WHAT YOU SHOULD DO
With the images omitted, return all of the entries exactly as they stand.

==========

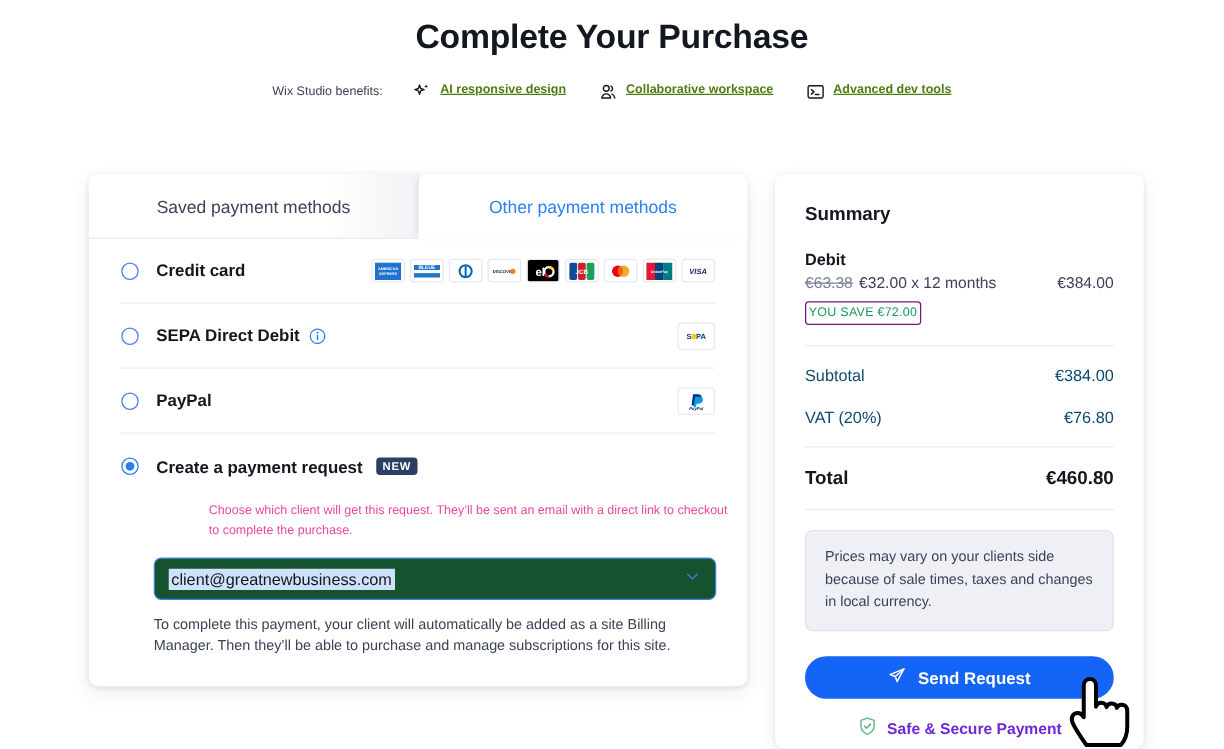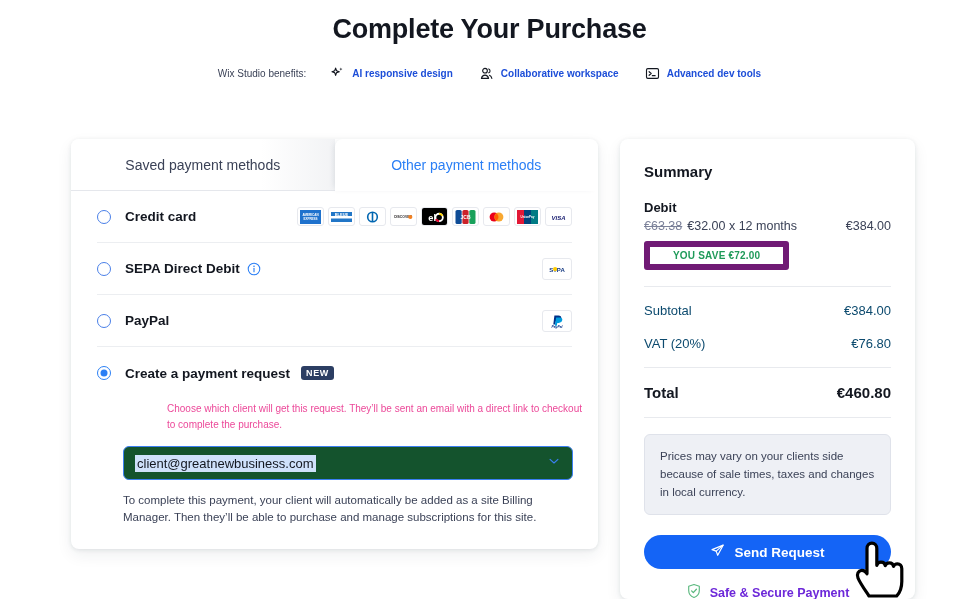--- a/index.html
+++ b/index.html
@@ -18,21 +18,21 @@
     font-size: 27px; font-weight: bold; color: #131720;
     letter-spacing: -0.2px;
   }
   .benefits {
     position: absolute; top: 66px; left: 0; width: 979px;
     display: flex; align-items: center; justify-content: center;
     gap: 0px;
     font-size: 10px; color: #131720;
   }
   .benefits-label { color: #3b4257; font-weight: normal; margin-right: 24px; }
-  .benefit { display: flex; align-items: center; gap: 7px; font-weight: bold; color: #1d4ed8; }
+  .benefit { display: flex; align-items: flex-start; gap: 7px; font-weight: bold; color: #4d7c0f; text-decoration: underline; }
   .benefit + .benefit { margin-left: 26px; }
   .benefit svg { display: block; }
 
   
   .left-card {
     position: absolute; left: 71px; top: 139px;
     width: 527px; height: 410px;
     background: #ffffff;
     border-radius: 8px;
     box-shadow: 0 1px 4px rgba(22,45,61,.10), 0 6px 16px rgba(22,45,61,.07);
@@ -137,23 +137,23 @@
     padding: 24px 24px 0;
     overflow: hidden;
   }
   .summary-title { font-size: 15px; font-weight: bold; color: #131720; }
   .plan-name { font-size: 13px; font-weight: bold; color: #131720; margin-top: 20px; }
   .plan-line { display: flex; align-items: baseline; margin-top: 4px; font-size: 12.5px; color: #3b4257; }
   .old-price { text-decoration: line-through; color: #7b8199; margin-right: 5px; }
   .plan-total { margin-left: auto; color: #3b4257; }
   .save-badge {
     display: inline-block; margin-top: 8px;
-    border: 6px solid #701a75; border-radius: 3px;
-    color: #1f9a59; font-size: 10px; font-weight: bold;
-    padding: 3px 23px; letter-spacing: .2px;
+    border: 1px solid #701a75; border-radius: 3px;
+    color: #1f9a59; font-size: 10px; font-weight: normal;
+    padding: 3px 2px; letter-spacing: .2px;
   }
   .hr { height: 1px; background: #e8eaee; margin: 16px 0; }
   .row { display: flex; align-items: baseline; font-size: 13px; color: #0c4a6e; }
   .row .val { margin-left: auto; }
   .row.total { font-size: 15px; font-weight: bold; color: #131720; }
   .notice {
     margin-top: 2px;
     background: #eef0f5; border: 1px solid #dfe2ea; border-radius: 6px;
     padding: 13px 15px;
     font-size: 11.5px; color: #3b4257; line-height: 1.55;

==========

TASK RESPONSE
--- a/index.html
+++ b/index.html
@@ -18,21 +18,21 @@
     font-size: 27px; font-weight: bold; color: #131720;
     letter-spacing: -0.2px;
   }
   .benefits {
     position: absolute; top: 66px; left: 0; width: 979px;
     display: flex; align-items: center; justify-content: center;
     gap: 0px;
     font-size: 10px; color: #131720;
   }
   .benefits-label { color: #3b4257; font-weight: normal; margin-right: 24px; }
-  .benefit { display: flex; align-items: center; gap: 7px; font-weight: bold; color: #1d4ed8; }
+  .benefit { display: flex; align-items: flex-start; gap: 7px; font-weight: bold; color: #4d7c0f; text-decoration: underline; }
   .benefit + .benefit { margin-left: 26px; }
   .benefit svg { display: block; }
 
   
   .left-card {
     position: absolute; left: 71px; top: 139px;
     width: 527px; height: 410px;
     background: #ffffff;
     border-radius: 8px;
     box-shadow: 0 1px 4px rgba(22,45,61,.10), 0 6px 16px rgba(22,45,61,.07);
@@ -137,23 +137,23 @@
     padding: 24px 24px 0;
     overflow: hidden;
   }
   .summary-title { font-size: 15px; font-weight: bold; color: #131720; }
   .plan-name { font-size: 13px; font-weight: bold; color: #131720; margin-top: 20px; }
   .plan-line { display: flex; align-items: baseline; margin-top: 4px; font-size: 12.5px; color: #3b4257; }
   .old-price { text-decoration: line-through; color: #7b8199; margin-right: 5px; }
   .plan-total { margin-left: auto; color: #3b4257; }
   .save-badge {
     display: inline-block; margin-top: 8px;
-    border: 6px solid #701a75; border-radius: 3px;
-    color: #1f9a59; font-size: 10px; font-weight: bold;
-    padding: 3px 23px; letter-spacing: .2px;
+    border: 1px solid #701a75; border-radius: 3px;
+    color: #1f9a59; font-size: 10px; font-weight: normal;
+    padding: 3px 2px; letter-spacing: .2px;
   }
   .hr { height: 1px; background: #e8eaee; margin: 16px 0; }
   .row { display: flex; align-items: baseline; font-size: 13px; color: #0c4a6e; }
   .row .val { margin-left: auto; }
   .row.total { font-size: 15px; font-weight: bold; color: #131720; }
   .notice {
     margin-top: 2px;
     background: #eef0f5; border: 1px solid #dfe2ea; border-radius: 6px;
     padding: 13px 15px;
     font-size: 11.5px; color: #3b4257; line-height: 1.55;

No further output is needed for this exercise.